London-based Alexander House Financial Services claim to be pioneers of an online approach to financial advice, eliminating the need for clients to have a physical meeting with their financial adviser.
The firm’s virtual approach was made clear when I spoke to Jane Hodges – the chief operating officer – on a Skype call to Hoi An, a city on Vietnam’s central coast, where she is based.
Similarly, clients are able to contact their advisers using video conference software and over the phone.
She explained that conventional adviser-client consultations are not off the agenda either, with the firm able to draw on 24 FCA-registered UK-based financial advisers who are able to meet face-to-face at the client’s convenience. However, the firm incentivises clients to opt for its virtual advice by offering a 20 per cent discount off its whole advisory process.
Ms Hodges said: “Some customers wish to meet us first, and are then happy to conduct the rest of the meeting through Skype. Whereas some customers will begin the process through Skype then we will find out that they really want to meet us.”
She added: “As time goes by, the split between those who want face-to-face meetings and those who don’t changes and will continue to change so we adapt to what customers want from us.”
The firm was founded in 2013 by Ms Hodges, Nick Kelly and Rod Reed, who combined have more than 40 years in the financial services industry between them.
Mr Kelly and Ms Hodges previously worked at Sesame Bankhall in the roles of managing director and head of customer service respectively, while Mr Reed worked as director at compliance firm 4theRecord. The firm currently services 4,300 individual and corporate clients.
Fears of a technology mishap or faulty internet connectivity do not weigh heavily, said Ms Hodges: “If my laptop goes down I am working on my iPad or mobile phones. There have been more occasions of people being stuck in traffic jams on the way to a meeting than the internet going down.”
And with one of the added benefits of running a cyber service being the low overheads, digitisation permeates all facets of doing business at Alexander House, including the signing of contracts, said Ms Hodges, who prefers the digital version of the traditional ‘wet signature’.
“My finger has become my sword now. It makes sense for me to issue a digital signature because the cost of posting is a needless one that just mounts.”
The firm also conducts meetings with representatives of the Wiltshire-based Caerus adviser network, which it joined in 2014.
Ms Hodges said: “They are taking on board Skype so they do all the supervision of our advisers through Skype now. They save a lot of money and time and my advisers save a lot of money.”
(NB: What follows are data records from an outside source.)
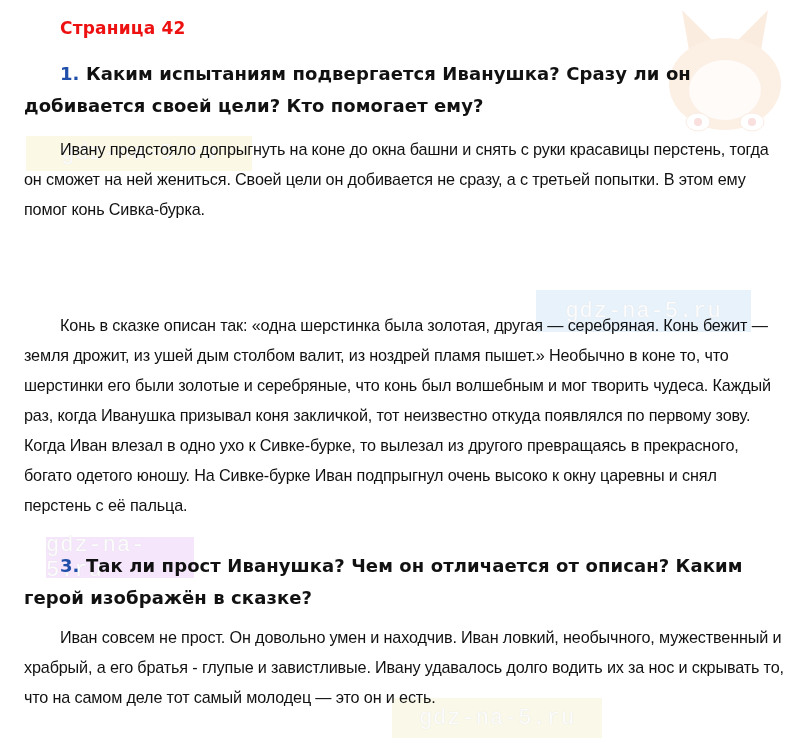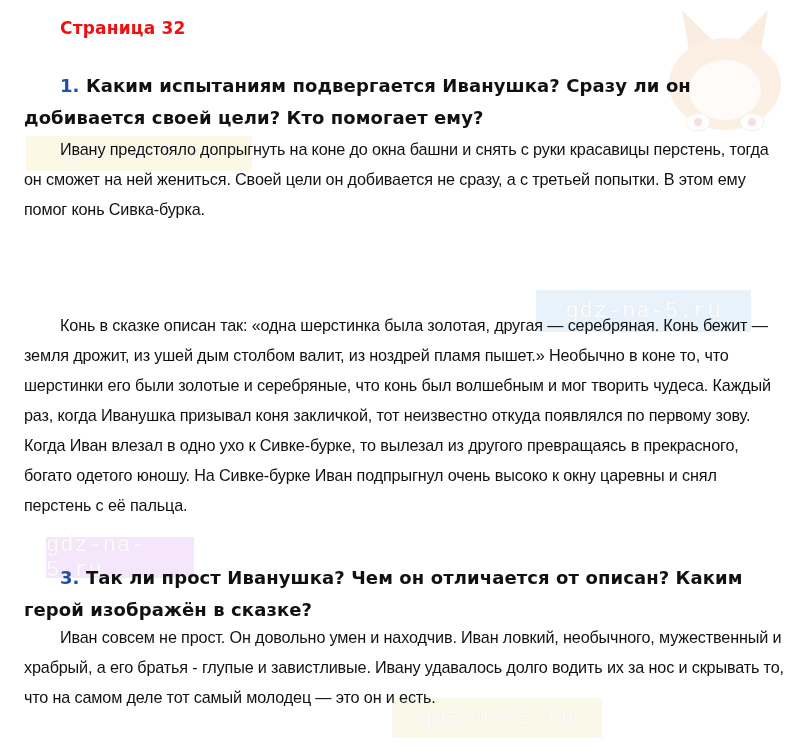--- a/index.html
+++ b/index.html
@@ -32,21 +32,20 @@
     .question {
       position: absolute;
       left: 24px;
       width: 750px;
       font-size: 18px;
       font-weight: bold;
       line-height: 32px;
       text-indent: 36px;
       letter-spacing: 0.1px;
       color: #111;
-      margin-top: 12px;
     }
     .q-num {
       color: #1f4fa8;
     }
     .answer {
       position: absolute;
       left: 24px;
       width: 760px;
       font-family: "Liberation Sans Narrow", "Liberation Sans", sans-serif;
       font-size: 16.2px;
@@ -94,21 +93,21 @@
     <ellipse cx="92" cy="116" rx="12" ry="9" fill="#ffffff" stroke="#f0c9b0"></ellipse>
     <circle cx="38" cy="116" r="4" fill="#f2a6a6"></circle>
     <circle cx="92" cy="116" r="4" fill="#f2a6a6"></circle>
   </svg>
 
   <div class="wm wm-1">gdz-na-5.ru</div>
   <div class="wm wm-2">gdz-na-5.ru</div>
   <div class="wm wm-3">gdz-na-5.ru</div>
   <div class="wm wm-4">gdz-na-5.ru</div>
 
-  <div class="page-title">Страница 32</div>
+  <div class="page-title">Страница 42</div>
 
   <div class="question" style="top:58px;">
     <span class="q-num">1.</span>
     <span>Каким испытаниям подвергается Иванушка? Сразу ли он добивается своей цели? Кто помогает ему?</span>
   </div>
   <div class="answer" style="top:134px;">Ивану предстояло допрыгнуть на коне до окна башни и снять с руки красавицы перстень, тогда он сможет на ней жениться. Своей цели он добивается не сразу, а с третьей попытки. В этом ему помог конь Сивка-бурка.</div>
 
   <div class="answer" style="top:310px;">Конь в сказке описан так: «одна шерстинка была золотая, другая — серебряная. Конь бежит — земля дрожит, из ушей дым столбом валит, из ноздрей пламя пышет.» Необычно в коне то, что шерстинки его были золотые и серебряные, что конь был волшебным и мог творить чудеса. Каждый раз, когда Иванушка призывал коня закличкой, тот неизвестно откуда появлялся по первому зову. Когда Иван влезал в одно ухо к Сивке-бурке, то вылезал из другого превращаясь в прекрасного, богато одетого юношу. На Сивке-бурке Иван подпрыгнул очень высоко к окну царевны и снял перстень с её пальца.</div>
 
   <div class="question" style="top:550px;">

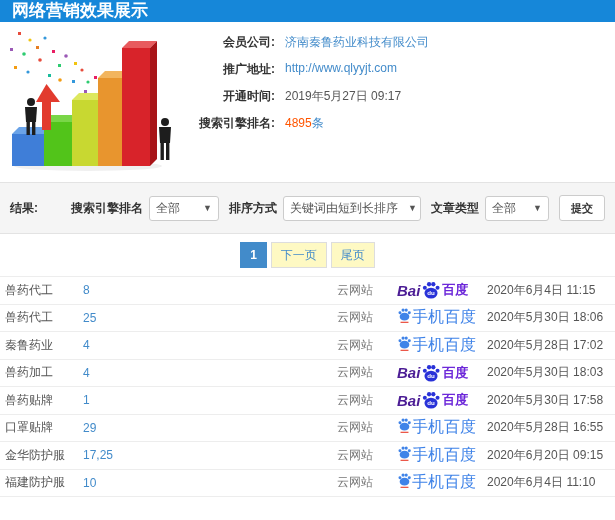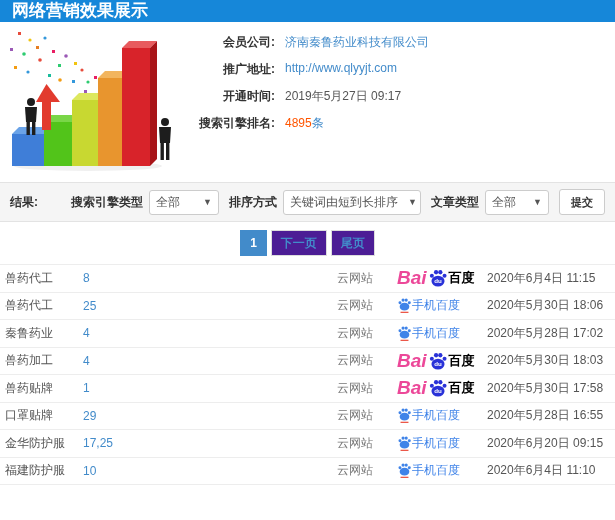--- a/index.html
+++ b/index.html
@@ -16,56 +16,56 @@
   .fields { margin-left:183px; padding-top:12px; }
   .field { display:flex; height:18px; margin-bottom:9px; }
   .field-label { width:92px; text-align:right; font-weight:bold; color:#333; }
   .field-value { margin-left:10px; }
   .v-link { color:#428bca; text-decoration:none; cursor:pointer; }
   .v-text { color:#555; }
   .v-count { color:#ff5500; }
   .v-suffix { color:#428bca; }
 
   
-  .filterbar { height:40px; background:#f5f5f5; border-top:1px solid #e3e3e3; border-bottom:1px solid #e3e3e3;
+  .filterbar { height:52px; background:#f5f5f5; border-top:1px solid #e3e3e3; border-bottom:1px solid #e3e3e3;
                display:flex; align-items:center; padding:0 10px; }
   .result-label { font-weight:bold; color:#333; margin-right:auto; }
   .flabel { font-weight:bold; color:#333; margin:0 6px 0 10px; white-space:nowrap; }
   .select { background:#fff; border:1px solid #ccc; border-radius:3px; height:25px; display:flex;
             align-items:center; padding:0 6px; cursor:pointer; color:#555; white-space:nowrap;text-align:right; }
   .select .caret { margin-left:10px; font-size:9px; color:#555; }
   .sel-engine { width:70px; justify-content:space-between; }
   .sel-sort { width:138px; justify-content:space-between; }
   .sel-article { width:64px; justify-content:space-between; }
   .submit-btn { margin-left:10px; height:26px; padding:0 11px; background:#fff; border:1px solid #ccc;
                 border-radius:3px; color:#333; font-weight:bold; cursor:pointer; font-size:11px; }
 
   
   .pager { height:42px; display:flex; align-items:center; justify-content:center; gap:4px; }
-  .page-btn { min-width:26px; height:26px; padding:0 9px; border:1px solid #ddd; background:#4c1d95; color:#428bca;
-              display:flex; align-items:center; justify-content:center; cursor:pointer;font-weight:bold; }
+  .page-btn { min-width:26px; height:26px; padding:0 9px; border:1px solid #ddd; background:#fef9c3; color:#428bca;
+              display:flex; align-items:center; justify-content:center; cursor:pointer; }
   .page-btn.active { background:#428bca; border-color:#428bca; color:#fff; font-weight:bold; }
 
   
   .table { border-top:1px solid #ededed; }
   .tr { display:flex; align-items:center; height:27.5px; border-bottom:1px solid #ededed; }
   .tr.head { font-weight:bold; color:#333; border-bottom:1px solid #e2e2e2; }
   .td { overflow:hidden; white-space:nowrap; }
   .td-kw   { width:83px;  padding-left:5px; color:#555; }
   .td-rank { width:254px; }
   .td-type { width:60px;  color:#777; }
   .td-eng  { width:90px;  display:flex; align-items:center; }
   .td-date { width:123px; color:#555; }
   .rank-link { color:#428bca; text-decoration:none; cursor:pointer; }
 
   
   .engine-pc { display:flex; align-items:center; gap:1px; }
-  .engine-pc .bai { color:#ec4899; font-weight:bold; font-size:19px; font-style:italic; }
-  .engine-pc .du100 { color:#000000; font-weight:bold; font-size:13px; }
-  .engine-mobile { display:flex; align-items:flex-start; gap:0; color:#3f83e8; font-size:12px; }
+  .engine-pc .bai { color:#4c1d95; font-weight:bold; font-size:15px; font-style:italic; }
+  .engine-pc .du100 { color:#6d28d9; font-weight:bold; font-size:13px; }
+  .engine-mobile { display:flex; align-items:flex-start; gap:0; color:#3f83e8; font-size:16px; }
 </style>
 </head>
 <body>
 
 <div class="screen">
 
   <div class="titlebar">
     <span>网络营销效果展示</span>
   </div>
 
@@ -162,21 +162,21 @@
         <span class="field-label">搜索引擎排名:</span>
         <span class="field-value">
           <span class="v-count">4895</span><span class="v-suffix">条</span>
         </span>
       </div>
     </div>
   </div>
 
   <div class="filterbar">
     <span class="result-label">结果:</span>
-    <span class="flabel">搜索引擎类型</span>
+    <span class="flabel">搜索引擎排名</span>
     <div class="select sel-engine">
       <span>全部</span>
       <span class="caret">▼</span>
     </div>
     <span class="flabel">排序方式</span>
     <div class="select sel-sort">
       <span>关键词由短到长排序</span>
       <span class="caret">▼</span>
     </div>
     <span class="flabel">文章类型</span>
On top of its UK team of advisers, Alexander House FS also has four advisers based abroad – all of whom are self-employed and earn a percentage of the business they write. Ms Hodges said that the structure of the business was designed to be flexible to give employees the perfect work-life balance.
“The structure offers a degree of flexibility that a traditional office job would not allow. Our advisers work when they want and how they want, which is especially good for those with kids and pets at home. It also cuts out the hassle of commuting.
She added: “It is very much their own reputation on the line. They are motivated to work hard, and motivated every single day to get out of bed and earn a living.”
The firm also offers to help QCF level-four qualified advisers to achieve chartered status, and own shares in the company. An additional seven advisers are in the pipeline, she said.
With a keen eye on expansion, the firm is looking to recruit chartered financial advisers to join their team of highly qualified ‘boffins’ to deliver specialist advice online, and to also bring on board more diploma-qualified advisers for the face-to-face aspect of the business.
Each adviser comes with varying levels of proficiency in computing so the firm offers all new recruits an online induction programme to help mould them into ‘tech gurus’.
Ms Hodges said: “Most advisers we recruit think what we do is amazing. They are all on a learning curve because most do not know how to use Skype when they first join us.”
The use of technology is also important when managing the needs of compliance.
Claims arising from misunderstandings between an adviser and his client can contribute to the inflating cost of compliance under the conventional advisory model, she said.
Alexander House FS records every advice-based conversation between a client and his adviser and the firm makes copies of the recordings available to all clients. This also applies to records of face-to-face meetings.
In addition, the firm uses a system that can analyse recorded conversations that can allow users to search for key words.
Ms Hodges said that many claims can be explained by poor record-keeping and recording meetings provides irrefutable evidence in the event of a dispute. In future, Ms Hodges predicts that this model of doing business will become standard across the industry.
She said: “I think there is still a lot of prejudice in operating a business in this way. There are still too many people who say that there is something not quite right.”
“I just want to showcase how fabulous it is to work like this.”
Myron Jobson is features writer at Financial Adviser
Alexander House Financial Services offers a service that eliminates the need for clients to have a physical meeting with their financial adviser
Face-to-face meeting are catered for, but discounts for virtual advice are in place.
The firm currently services 4,300 individual and corporate clients.